- Aim of the task -
Show all lines of the listing that hold the word "color".

- Data to use -

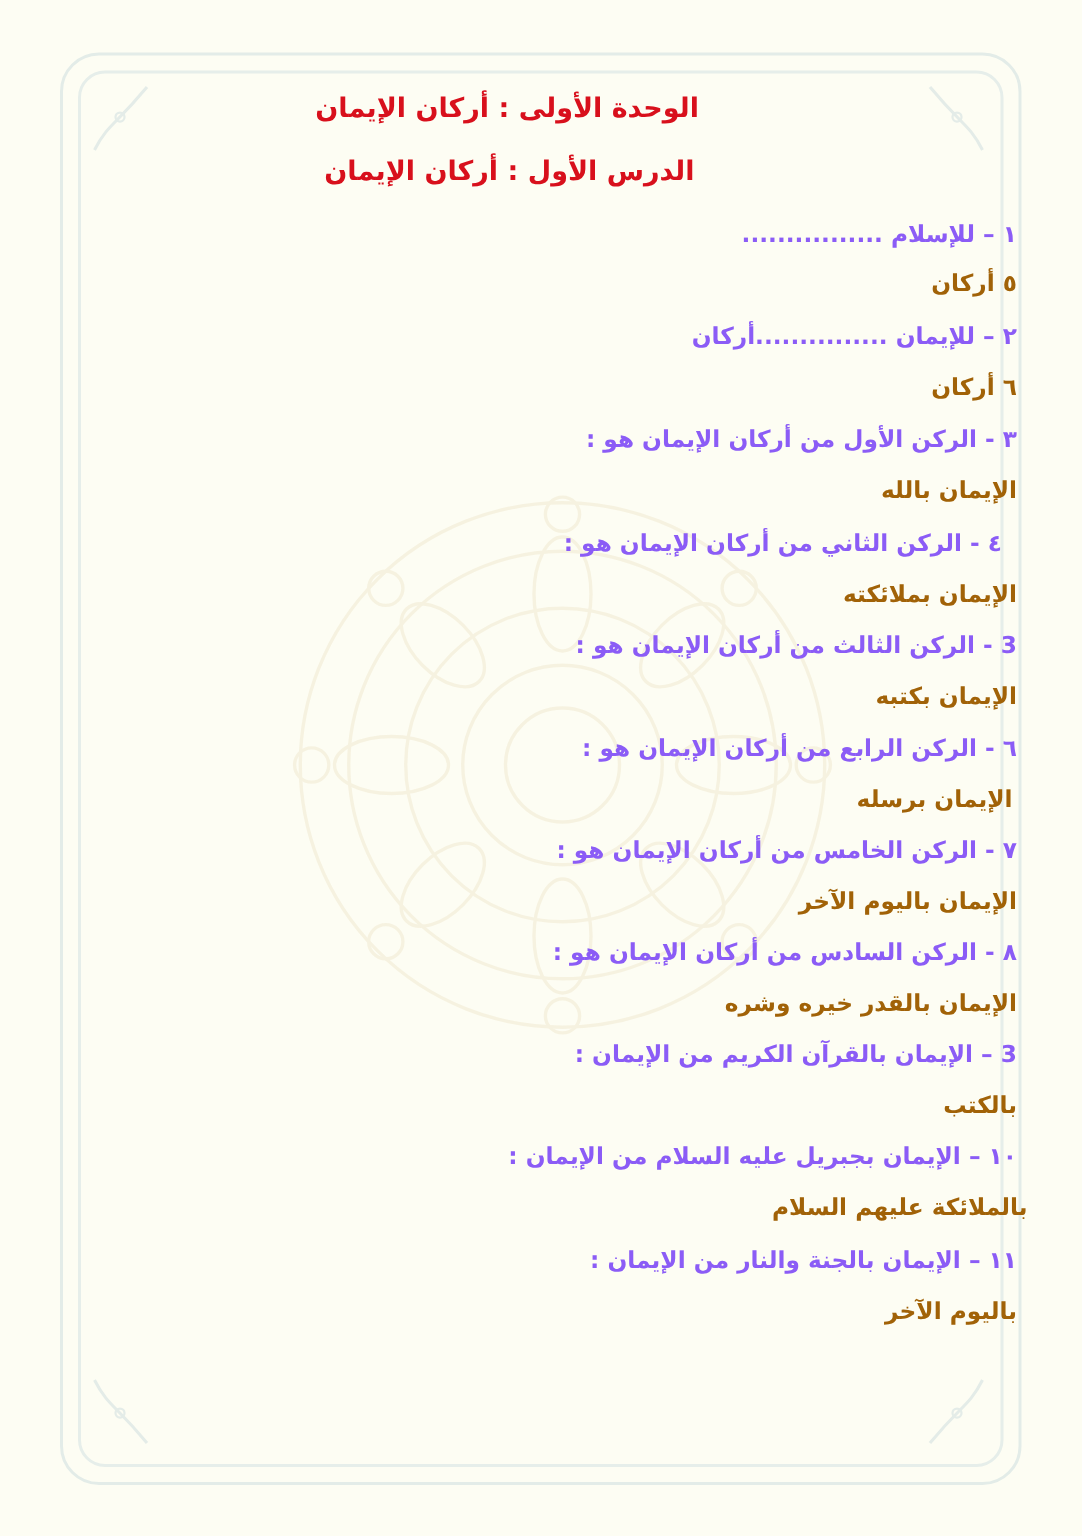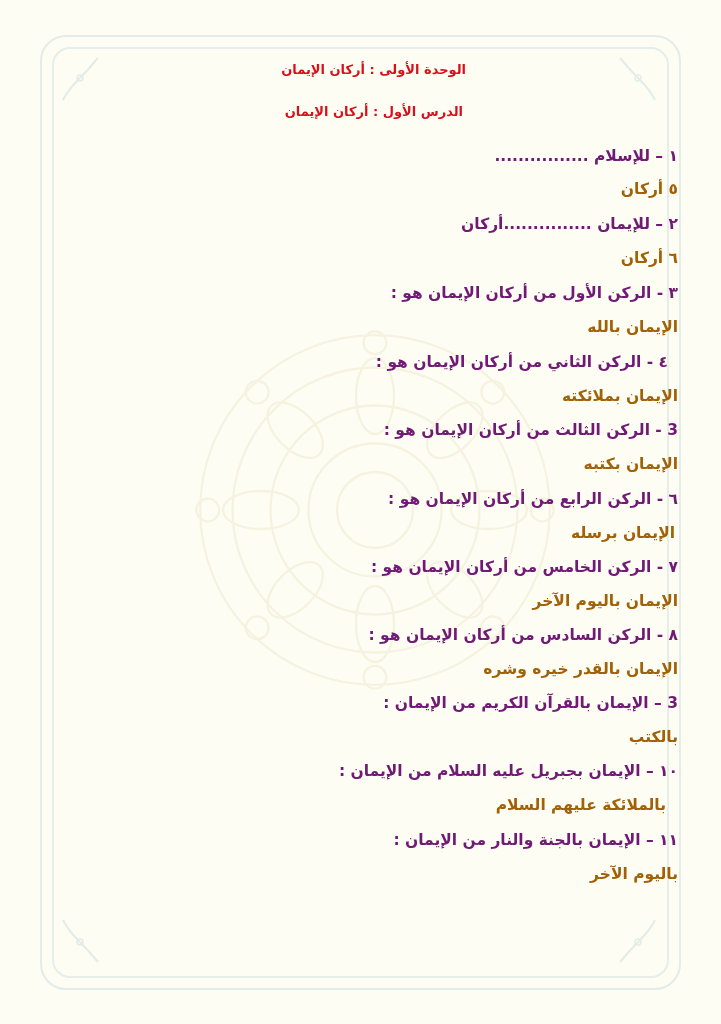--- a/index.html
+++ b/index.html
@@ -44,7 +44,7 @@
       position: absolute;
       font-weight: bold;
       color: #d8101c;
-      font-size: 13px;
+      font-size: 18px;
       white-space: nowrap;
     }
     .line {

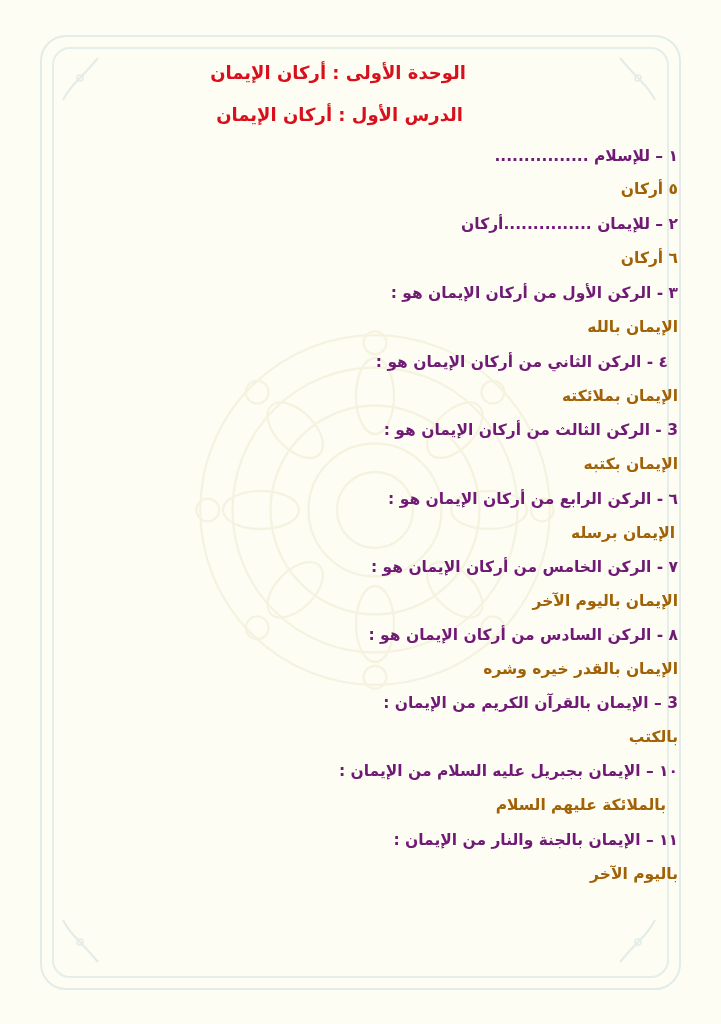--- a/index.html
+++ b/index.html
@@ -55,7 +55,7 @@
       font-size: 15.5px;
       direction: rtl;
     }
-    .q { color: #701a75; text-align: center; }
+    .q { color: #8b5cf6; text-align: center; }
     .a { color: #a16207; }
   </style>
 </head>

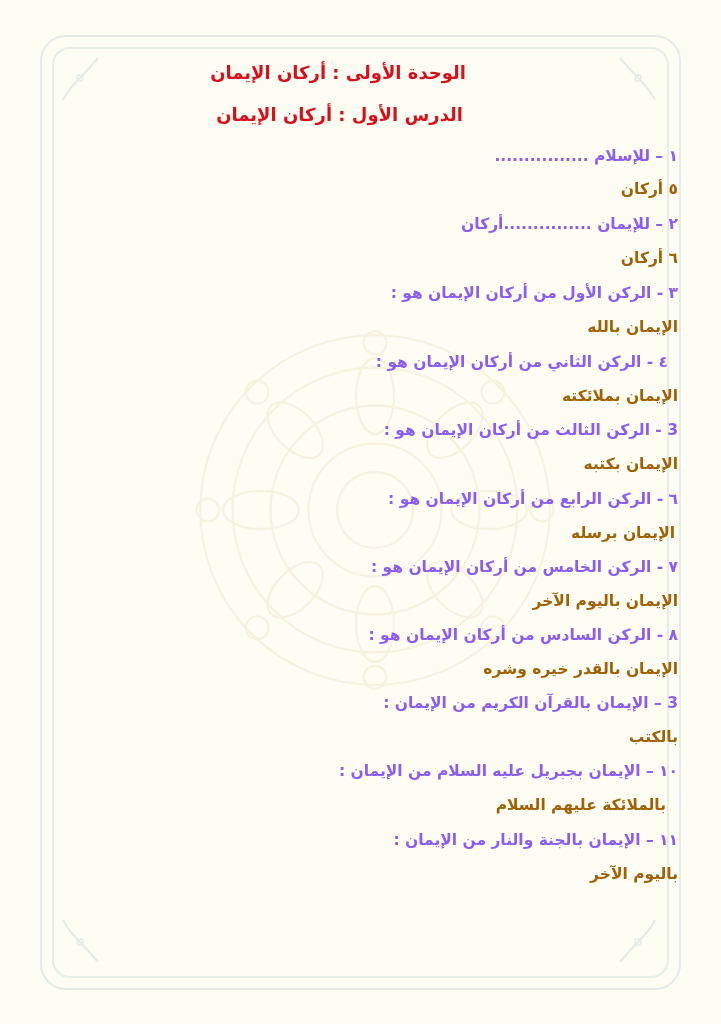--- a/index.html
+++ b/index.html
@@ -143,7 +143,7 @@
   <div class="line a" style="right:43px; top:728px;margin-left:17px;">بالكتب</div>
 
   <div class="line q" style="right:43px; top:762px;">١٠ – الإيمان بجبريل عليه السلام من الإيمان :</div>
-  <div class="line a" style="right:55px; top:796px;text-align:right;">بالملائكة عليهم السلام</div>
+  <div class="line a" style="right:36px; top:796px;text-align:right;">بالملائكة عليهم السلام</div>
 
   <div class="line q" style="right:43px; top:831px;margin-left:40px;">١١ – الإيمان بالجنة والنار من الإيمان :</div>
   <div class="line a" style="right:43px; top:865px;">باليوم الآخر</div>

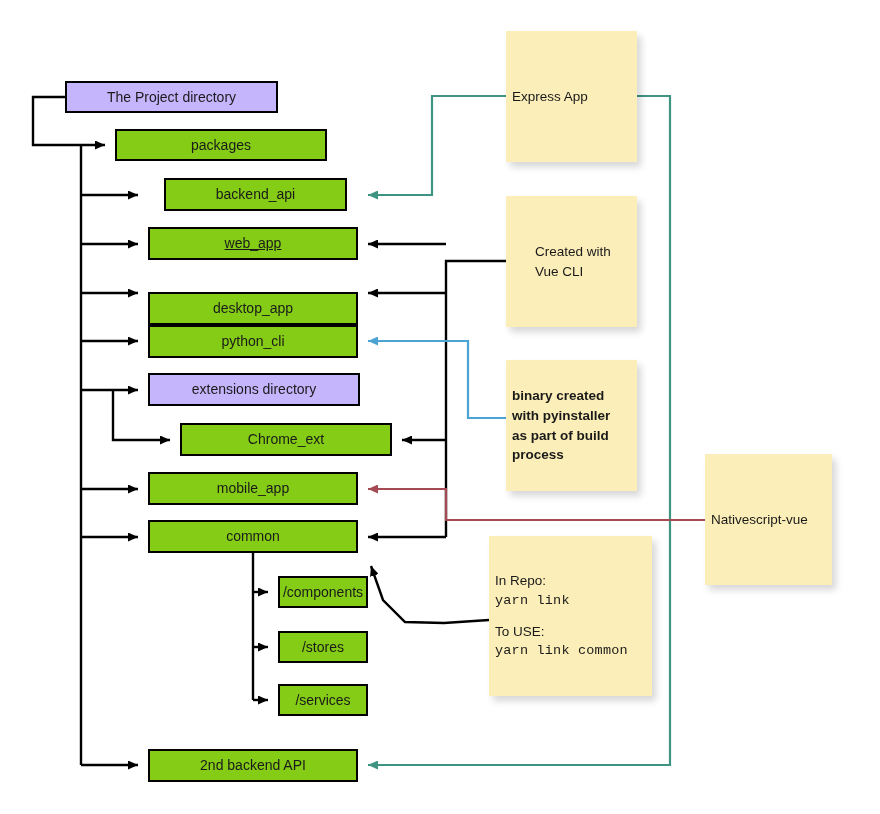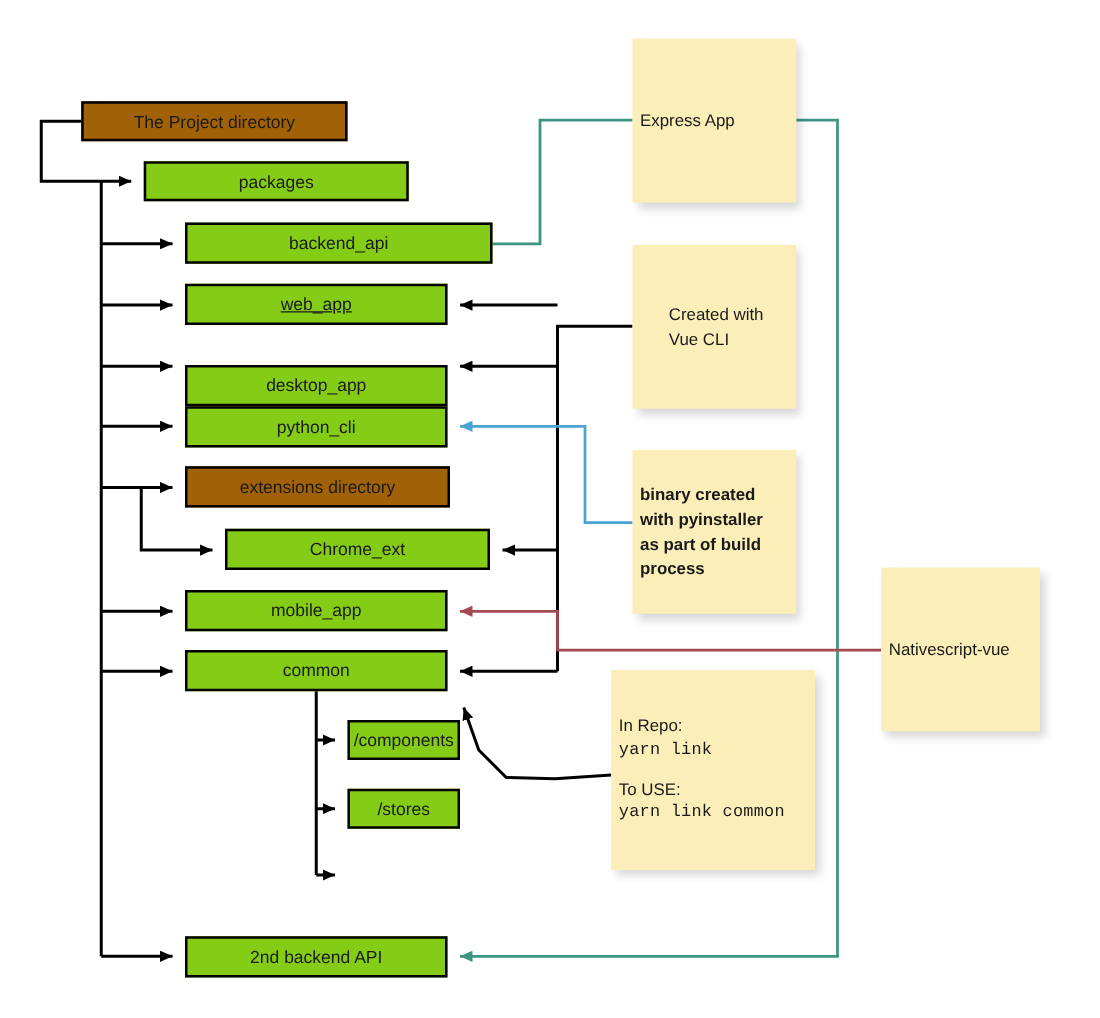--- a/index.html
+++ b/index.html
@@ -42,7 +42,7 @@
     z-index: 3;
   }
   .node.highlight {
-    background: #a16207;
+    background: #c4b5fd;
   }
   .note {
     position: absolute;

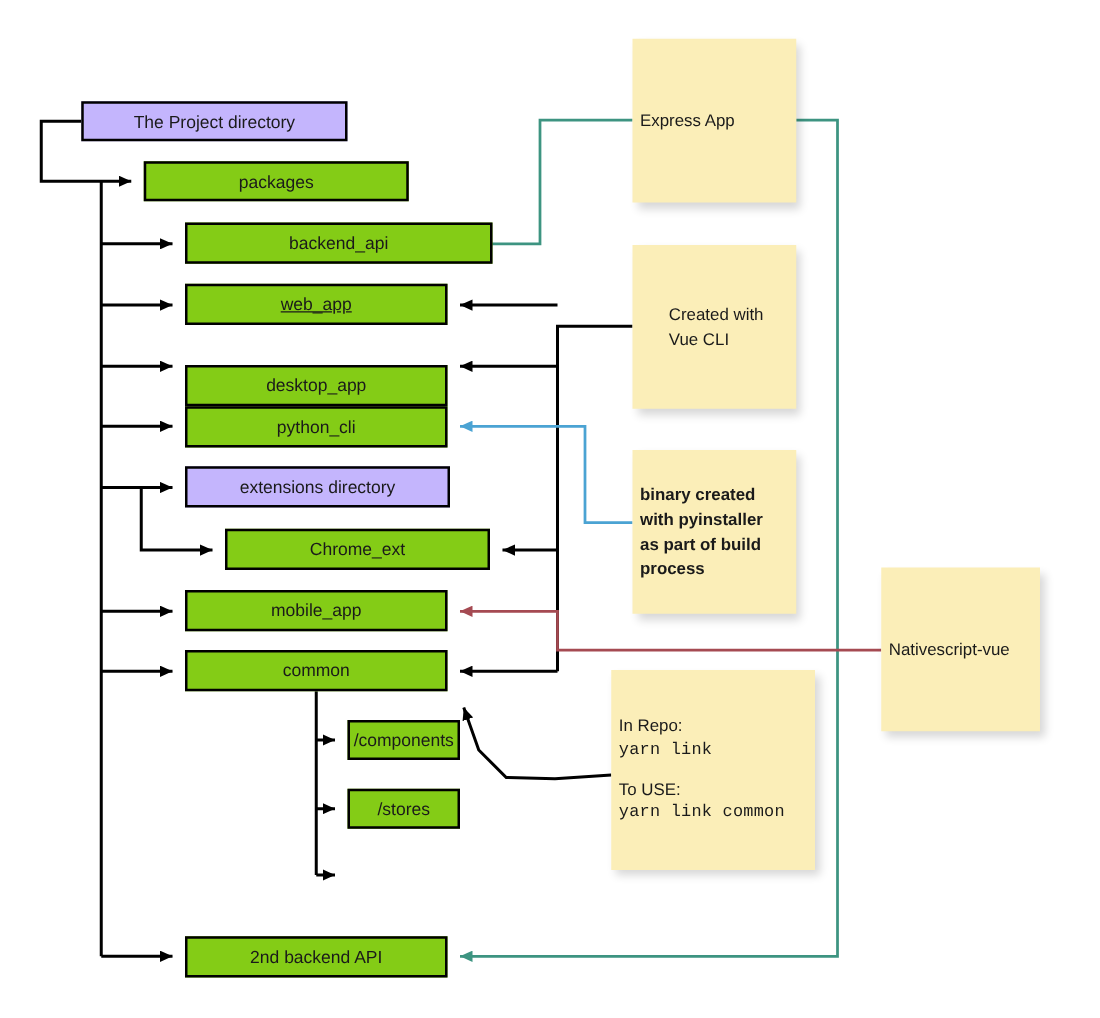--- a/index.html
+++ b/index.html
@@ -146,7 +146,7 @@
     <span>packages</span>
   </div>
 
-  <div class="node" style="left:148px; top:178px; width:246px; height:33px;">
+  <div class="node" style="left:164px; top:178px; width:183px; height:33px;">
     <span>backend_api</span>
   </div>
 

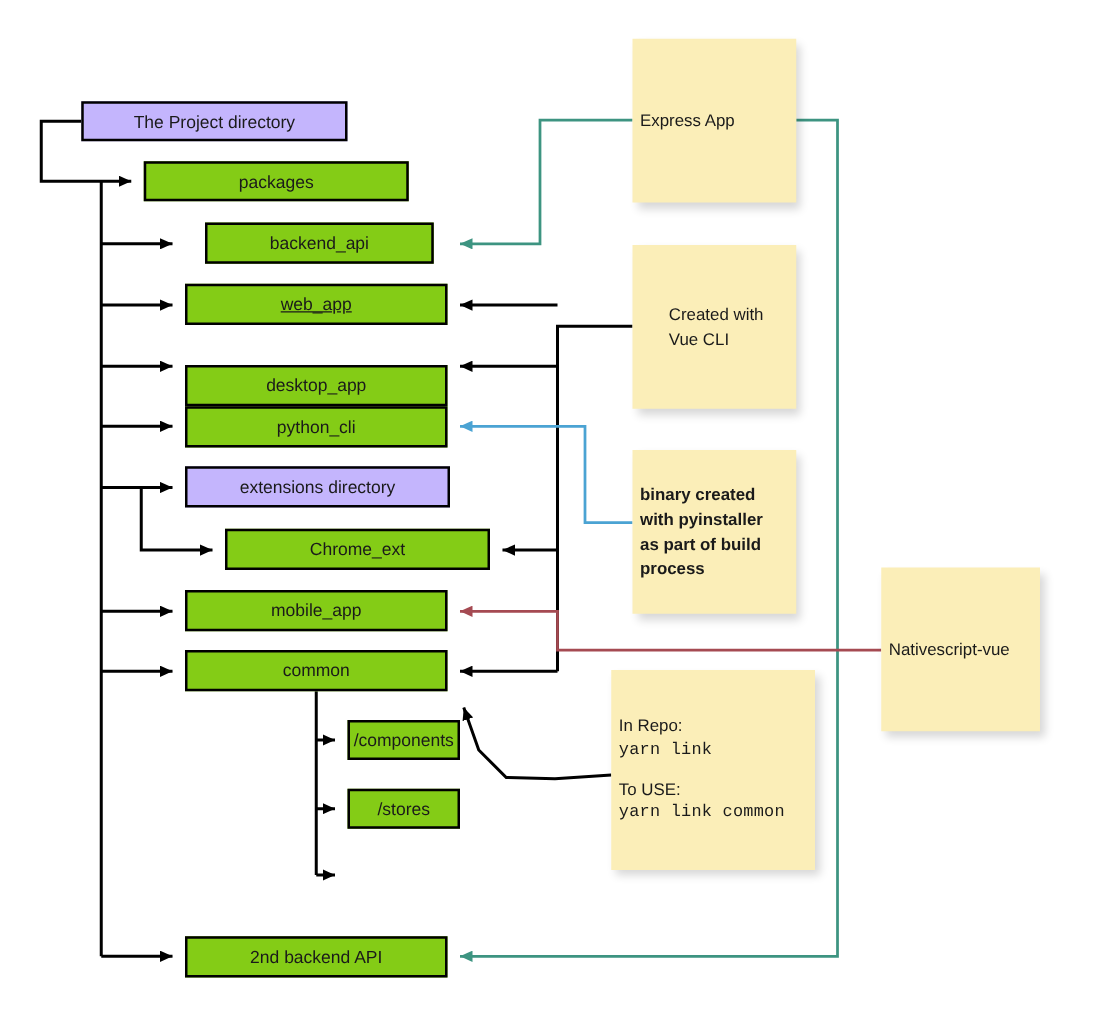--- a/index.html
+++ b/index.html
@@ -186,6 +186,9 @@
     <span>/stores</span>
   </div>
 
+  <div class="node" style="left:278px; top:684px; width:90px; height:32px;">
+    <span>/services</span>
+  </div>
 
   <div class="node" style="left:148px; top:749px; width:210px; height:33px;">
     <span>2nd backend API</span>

- Finished exercise -
       color: #d8101c;
-    .q { color: #701a75; text-align: center; }
+    .q { color: #8b5cf6; text-align: center; }
     .a { color: #a16207; }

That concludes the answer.